More vulnerabilities, more problems
Zero-day vulnerabilities and human error aside, just about everything on the subject of attacker methods often boils down to vulnerabilities. Specifically, it’s operating systems, web and other server applications, network appliances, and software, as well as a myriad of other applications you find within any given network. And despite how scary zero-days truly can be, more often than not, an attacker is more likely to attack a common 3 year-old vulnerability on an exposed web server, rather than burn a very specialized exploit like a zero-day. Despite the armchair quarterbacking that seems to happen in the wake of every major incident, it’s not easy to balance the organization’s needs regarding security and availability.

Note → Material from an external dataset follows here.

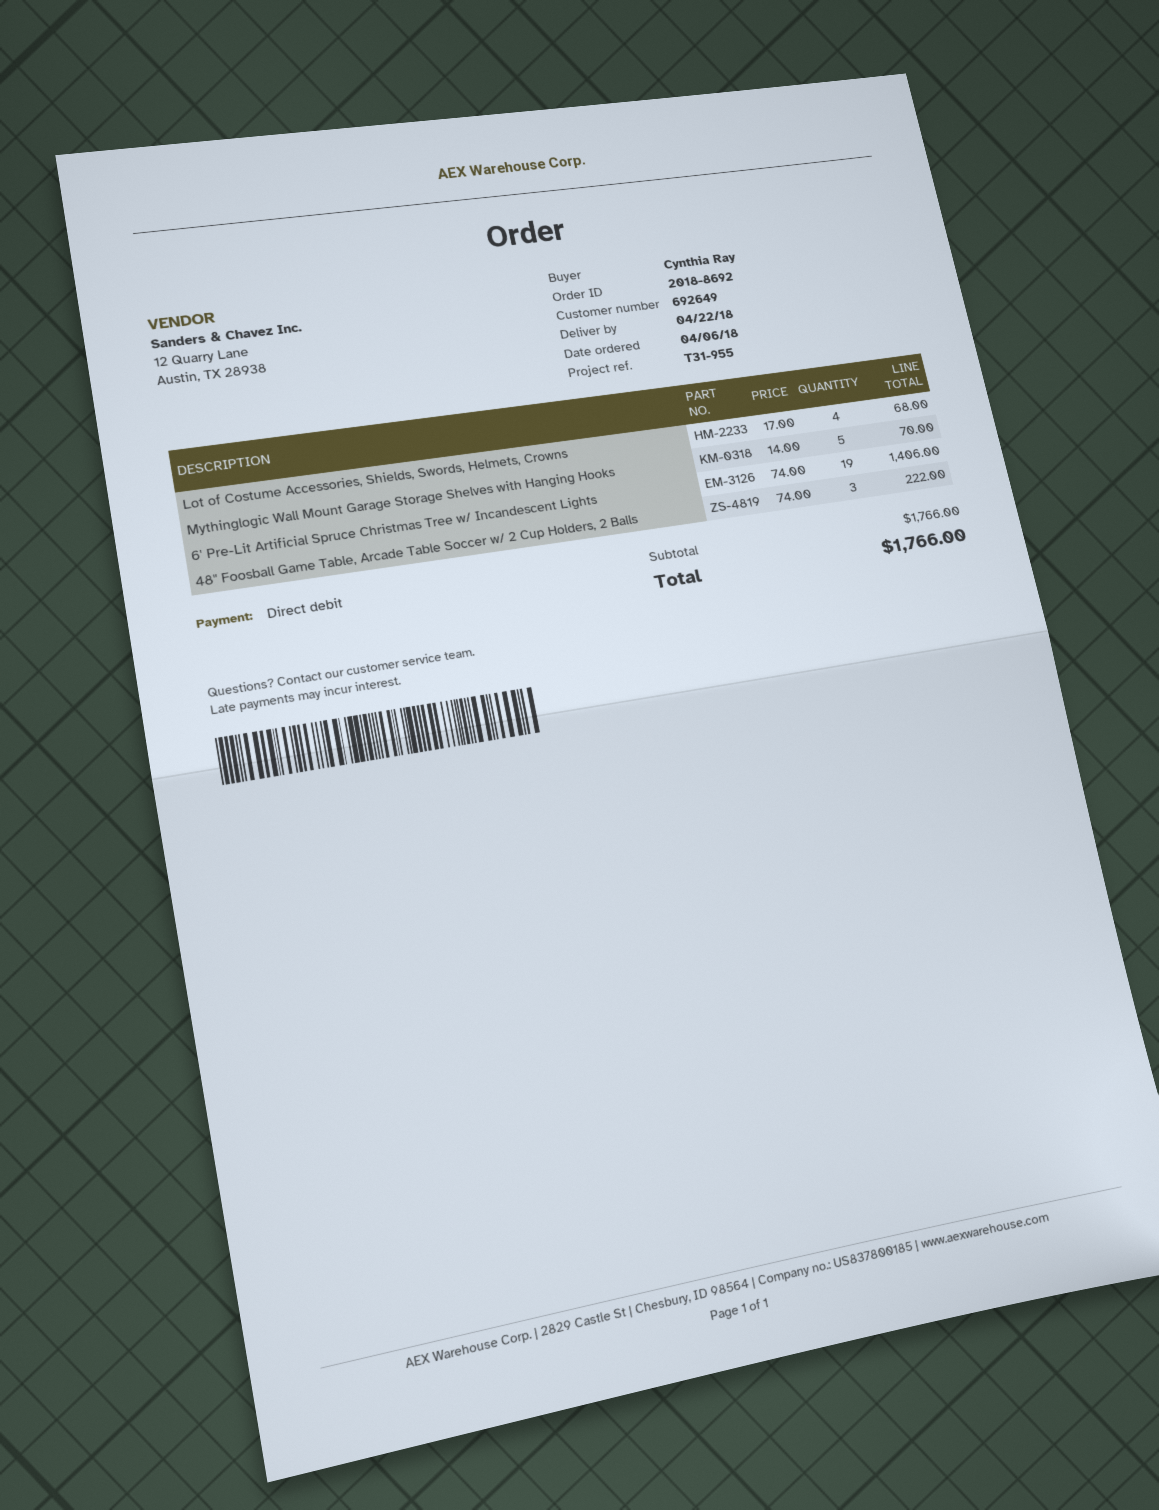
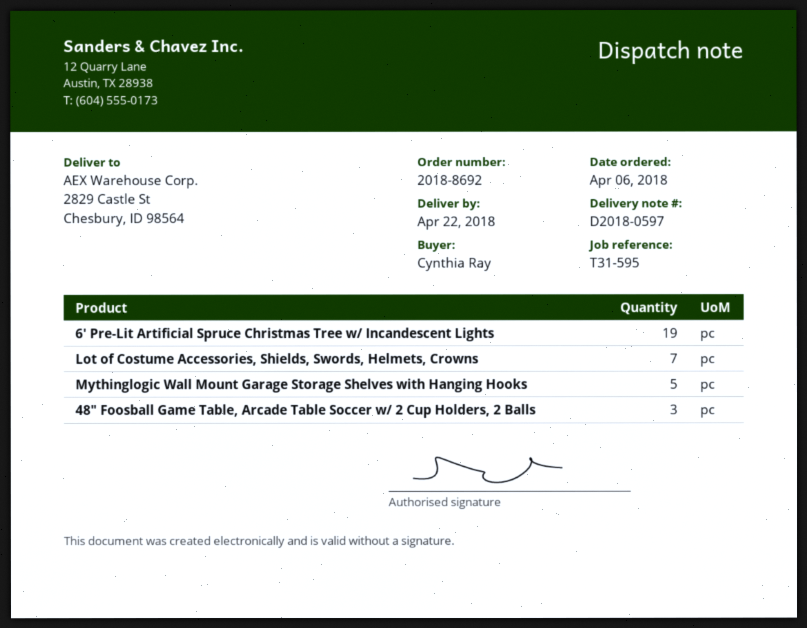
reference: T31-955 -> T31-595
Lot of Costume Accessories, Shields, Swords, Helmets, Crowns: 4 -> 7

From either a criticality standpoint or one of practicality, making that call to patch as quickly as possible saved the day, but sometimes it’s not that simple. Often there are systems with interdependencies that might mean patching one thing may break another thing. Sometimes the literal million-dollar question hinges on availability since maintenance can sometimes cause downtime. Sometimes the answer is somewhere in the middle. Looking at critical vulnerabilities, having that extra bit of context like “Is this remotely executable with no privileges or authentication, or does this require local access and privileges,” can also make a difference in understanding criticality. Knowing how to prioritize the patches, understanding how critical vulnerabilities actually are with a bit of context, and how to keep everything working despite a patchwork of different updates from dozens of vendors is paramount to keeping your environment secure.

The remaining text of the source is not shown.